▶ Task brief: Go to the line that contains "[187,560,254,574] (And there" and transcribe from there to the end of the entries, that line and the last one included.

───── Data to use ─────

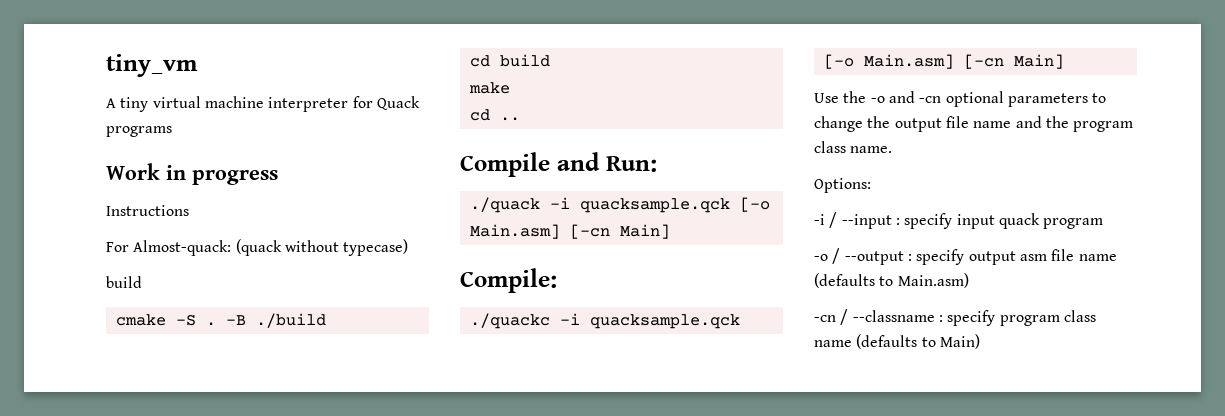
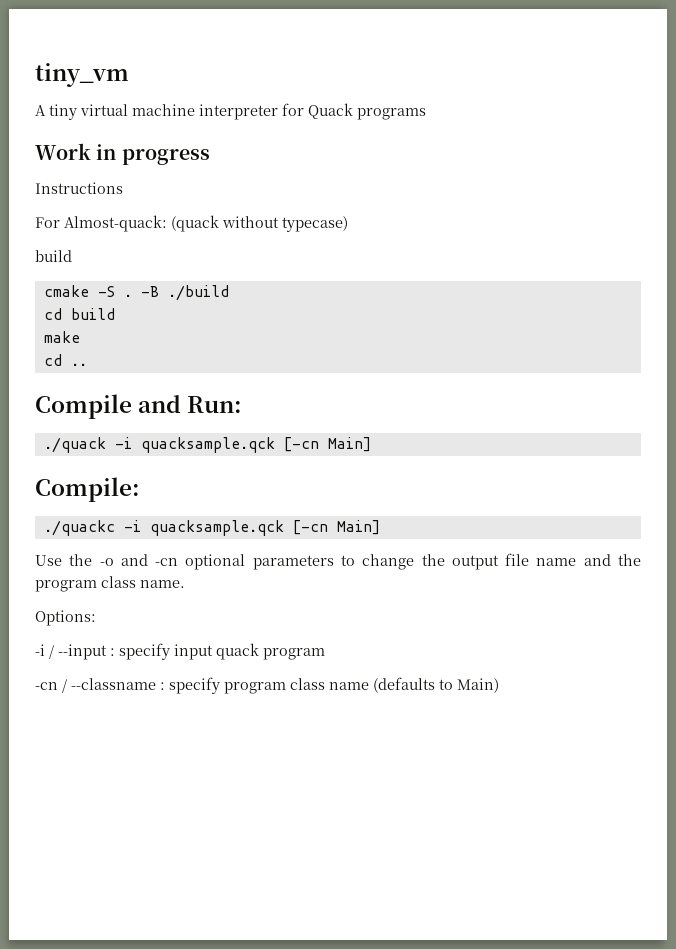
[739,197,770,212] [469,224,560,239] [-o Main.asm] -> (275, 445) none
[823,54,954,69] [-o Main.asm] -> (284, 528) none
[814,248,1117,265] [814,273,969,288] // -o / --output : specify output asm file name (defaults to Main.asm) -> (325, 654) none

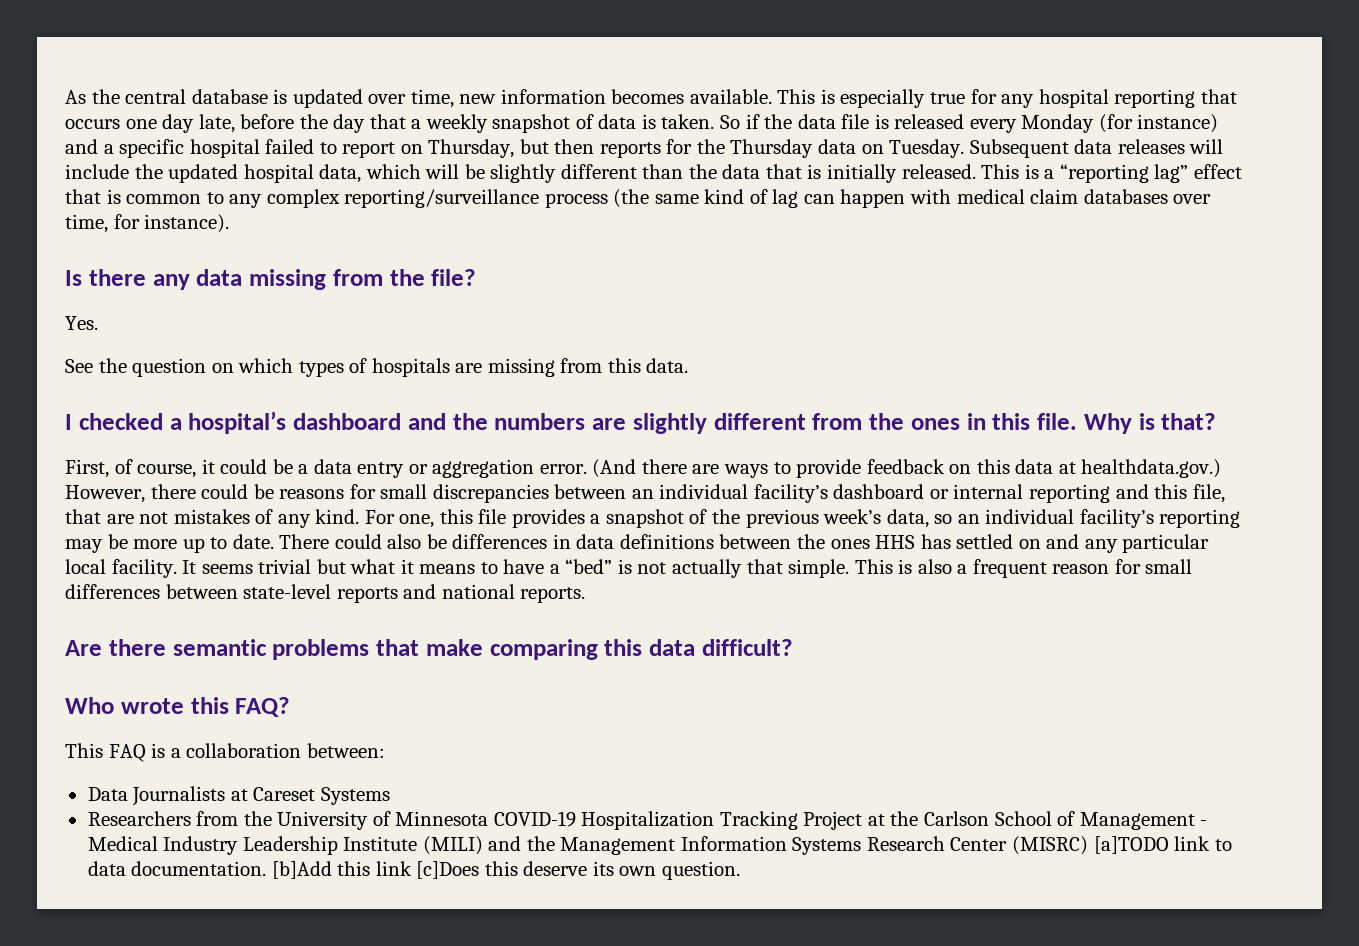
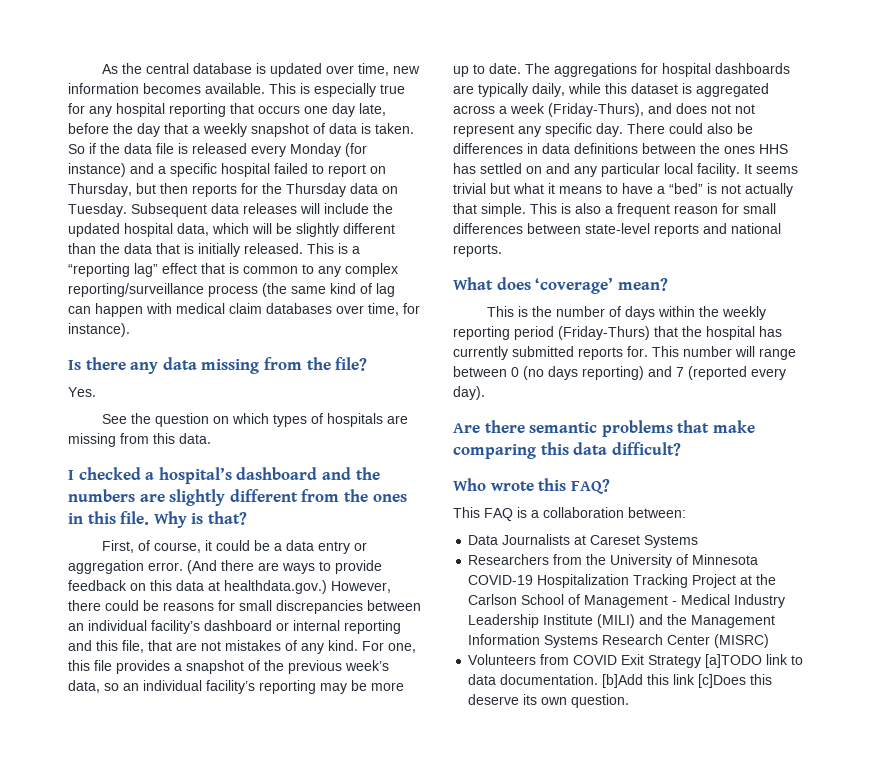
(274, 541) none -> [525,63,790,77] [453,83,769,97] [453,103,755,117] [453,123,623,137] The aggregations for hospital dashboards are typically daily, while this dataset is aggregated across a week (Friday-Thurs), and does not not represent any specific day.
(586, 595) none -> [453,277,668,294] [487,306,767,320] [453,326,782,340] [453,346,796,360] [453,366,786,380] [453,386,485,400] // What does ‘coverage’ mean? // This is the number of days within the weekly reporting period (Friday-Thurs) that the hospital has currently submitted reports for. This number will range between 0 (no days reporting) and 7 (reported every day).
(1088, 845) none -> [468,654,702,668] // Volunteers from COVID Exit Strategy

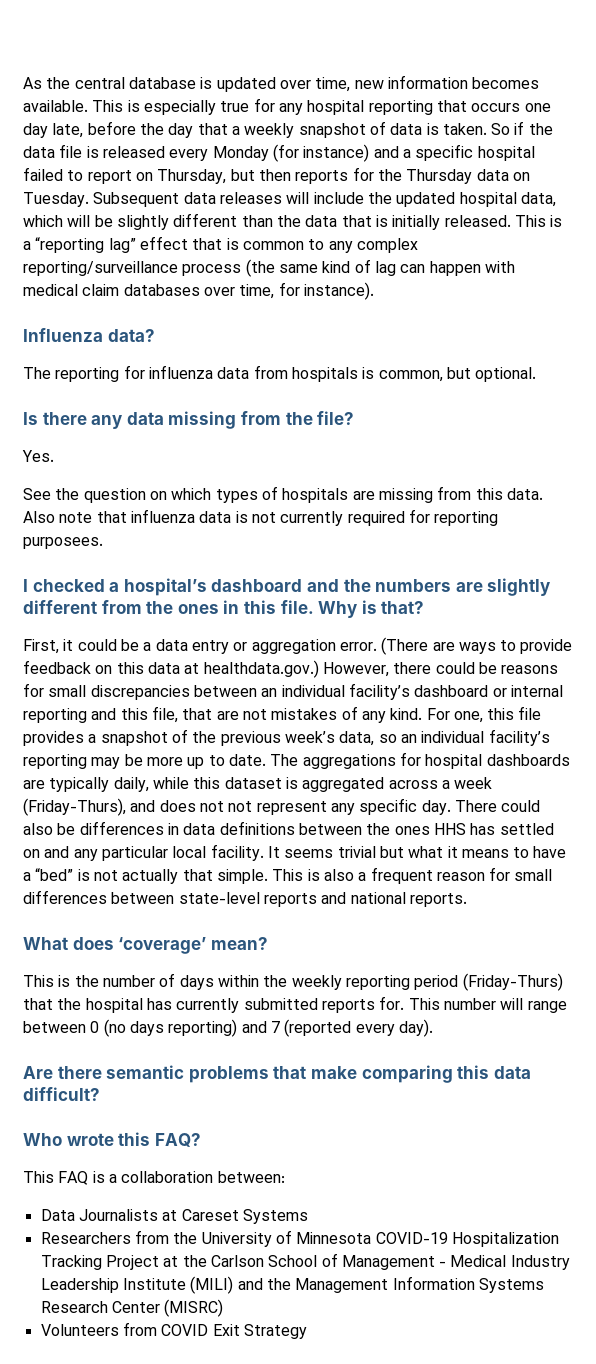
(130, 330) none -> [23,328,155,342] [23,365,537,382] // Influenza data? // The reporting for influenza data from hospitals is common, but optional.
(211, 438) none -> [23,509,499,526] [23,537,103,549] Also note that influenza data is not currently required for reporting purposees.
[138,540,202,553] of course, -> (59, 646) none
[187,560,254,574] (And there -> [381,637,429,655] (There
[705,654,804,668] [468,674,773,688] [468,694,630,708] [a]TODO link to data documentation. [b]Add this link [c]Does this deserve its own question. -> (307, 1331) none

─────

▶ Answer for the task:
[187,560,254,574] (And there -> [381,637,429,655] (There
[705,654,804,668] [468,674,773,688] [468,694,630,708] [a]TODO link to data documentation. [b]Add this link [c]Does this deserve its own question. -> (307, 1331) none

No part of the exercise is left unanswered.